When the buffalo horns were properly glued onto the bow stave, we then sanded them down to curved nocks. Truthfully, my only major crisis of the day was over-sanding the nock on the bottom bow limb, cutting into the wood that I’d so carefully pared down earlier. Will masterfully fixed most of the issue with his pocket knife, leaving me the relatively easy task of smoothing the wood again so that the mistake was practically invisible, although the nock on the bottom limb of the bow is now smaller than the nock on the top limb. If nothing else, it’s easy to see which end of the bow should point towards the ground.
The final touches
A final sand down of the stave and a coat of wax added a shine to the bow, and then we were on the final stage: building the grip. Will attached a thin piece of wood to thicken the middle of the bow, and then we cut a piece of leather to size for the grip itself. We used an awl to poke holes in the leather and stitched the grip into place, before hammering out and attaching 2 red circles of leather to decorate each end.
Bow complete.

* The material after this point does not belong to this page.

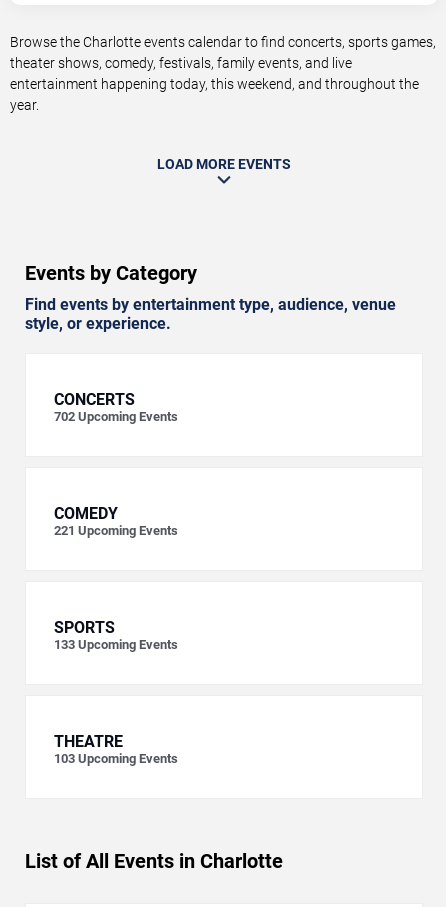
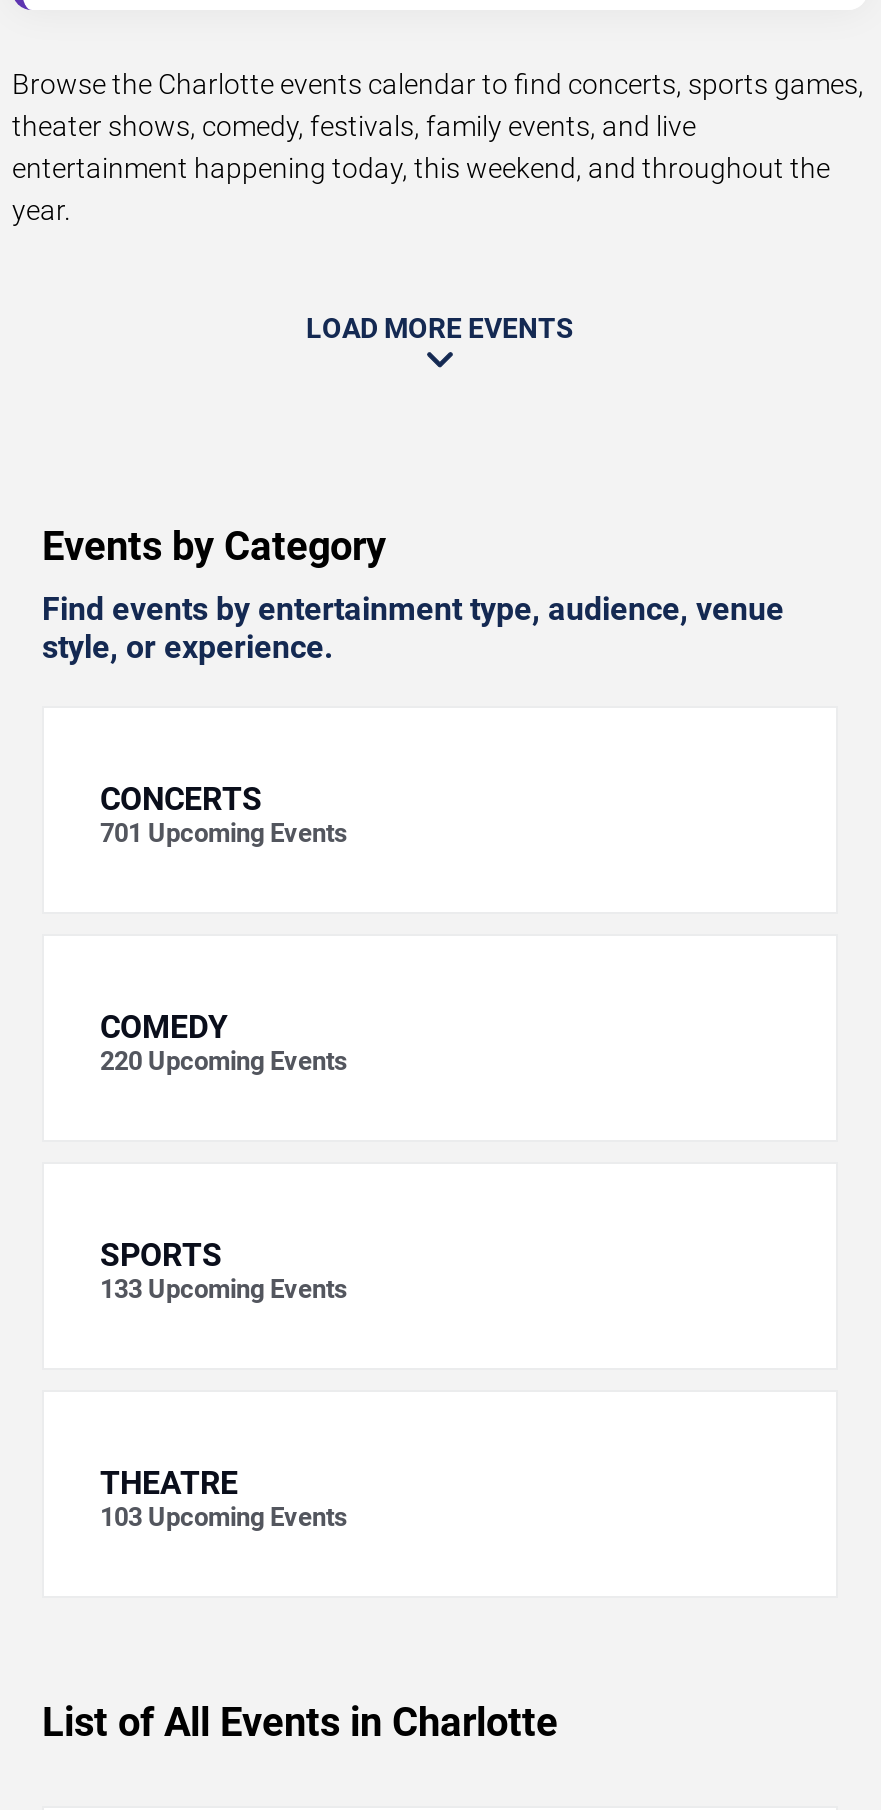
- 702 Upcoming Events
+ 701 Upcoming Events

- 221 Upcoming Events
+ 220 Upcoming Events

I took a few test shots outside in the field behind Will’s house, which allowed me to bask in the glory of shooting the bow I’d built and gave Will the opportunity to up-sell his arrow making course, where participants learn to forge their arrow heads from scratch. At some point, I will be going back.
The day was brilliant. Will is a patient teacher who has a comprehensive knowledge of his subject matter, and who will always step in the moment you have any difficulties. The bow I built is by no means perfect, but I built it and named it (I’ve never thought to name either of my other bows, but this longbow is “Suzy”) and so it will always have a special quality that all the money in the world could not buy. It shoots just as well as any shop-bought longbow you might buy for a similar price. If you’re in the market for a longbow, this might be one of the best and most satisfying ways of acquiring one.